Na pomoc zmęczonym komórkom
Kosmetyki z koenzymem Q10 można zacząć stosować już po 35 roku życia, ponieważ jego ilość w skórze przestaje pokrywać naturalne zapotrzebowanie na tę substancję. Zawierające go preparaty kosmetyczne mogą opóźnić procesy starzenia się skóry, poprawiają jej nawilżenie i chronią komórki przed działaniem wolnych rodników. Szczególnie jednak są polecane osobom w wieku 40+ ze względu na swoje właściwości antyoksydacyjne, przeciwzmarszczkowe i odmładzające. Po taką pomoc warto sięgnąć zwłaszcza wtedy, gdy skóra silnie odczuwa skutki stresu, promieniowania UV czy palenia papierosów i wygląda na bardzo zmęczoną. Przy systematycznym stosowaniu preparaty z Q10 wygładzają drobne zmarszczki i spłycają głębokie. Uelastyczniają i ujędrniają skórę, rozjaśniają przebarwienia, twarz wydaje się młodsza. Chronią włókna kolagenowe, elastynę i DNA komórek przed zniszczeniem. Dlatego koenzym Q10 coraz częściej występuje jako składnik kremów do twarzy, ale też balsamów do ciała, których zadaniem jest dodanie skórze energii, regeneracja, zmniejszenie oznak stresu i zmęczenia, pomoc w naturalnych procesach naprawczych skóry i ochrona przed negatywnym działaniem czynników zewnętrznych. Często występuje w tych kosmetykach w połączeniu z kwasem hialuronowym, witaminami A, E i C oraz olejami roślinnymi. Jest obecny także w preparatach na szyję i dekolt oraz w kremach do rąk. Warto go szukać w żelach i płatkach pod oczy – łagodzi bowiem opuchnięcia i cienie pod oczami.
Choć męska skóra wolniej się starzeje i mniej poddaje się zgubnemu wpływowi czynników zewnętrznych, koenzym Q10 sprawdza się też w kosmetykach dla mężczyzn.

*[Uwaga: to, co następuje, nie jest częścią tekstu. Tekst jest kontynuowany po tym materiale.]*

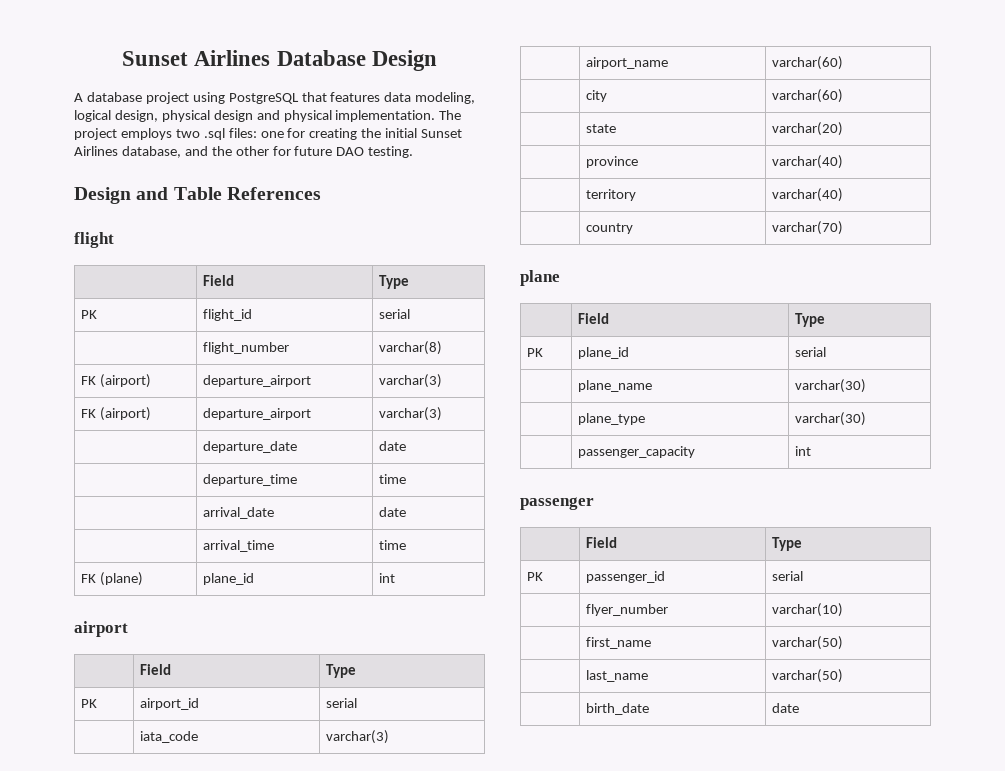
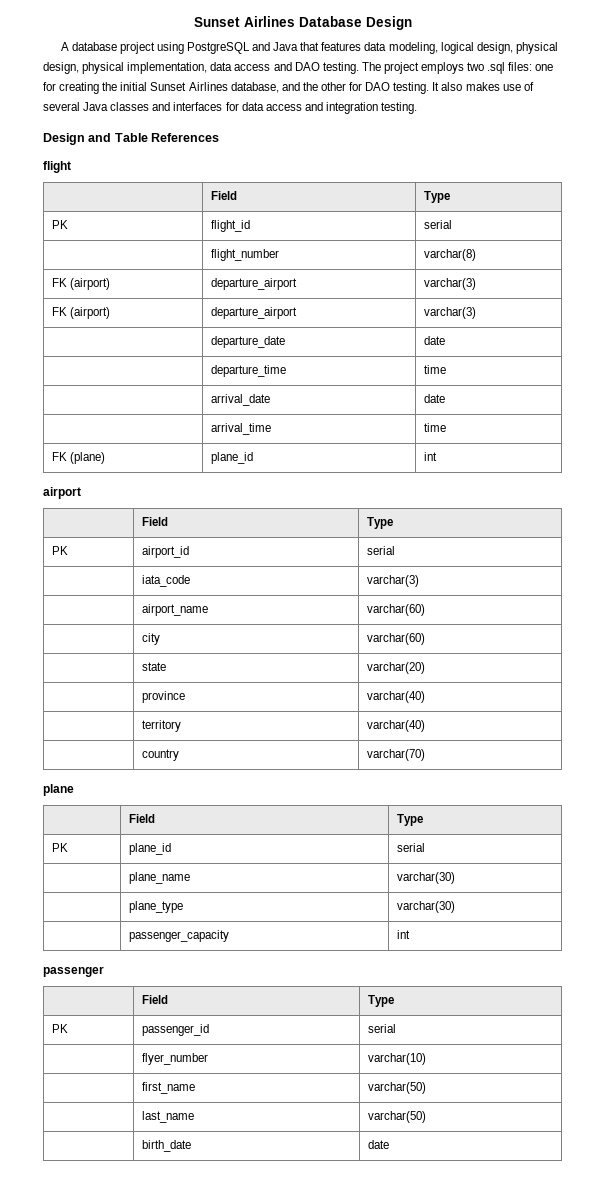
(299, 98) none -> [252,42,299,51] and Java
[213,110,436,122] design and physical implementation. -> [43,62,359,74] design, physical implementation, data access and DAO testing.
[294,146,414,158] future DAO testing. -> [365,82,534,94] [43,102,418,114] DAO testing. It also makes use of several Java classes and interfaces for data access and integration testing.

Występuje przede wszystkim w balsamach i kremach po goleniu oraz w żelach do mycia twarzy. Świetne rezultaty przynosi jako składnik chłodzących preparatów pod oczy, których zadaniem jest pobudzenie mikrocyrkulacji krwi, co wpływa na rozjaśnienie cieni pod oczami i zlikwidowanie oznak zmęczenia.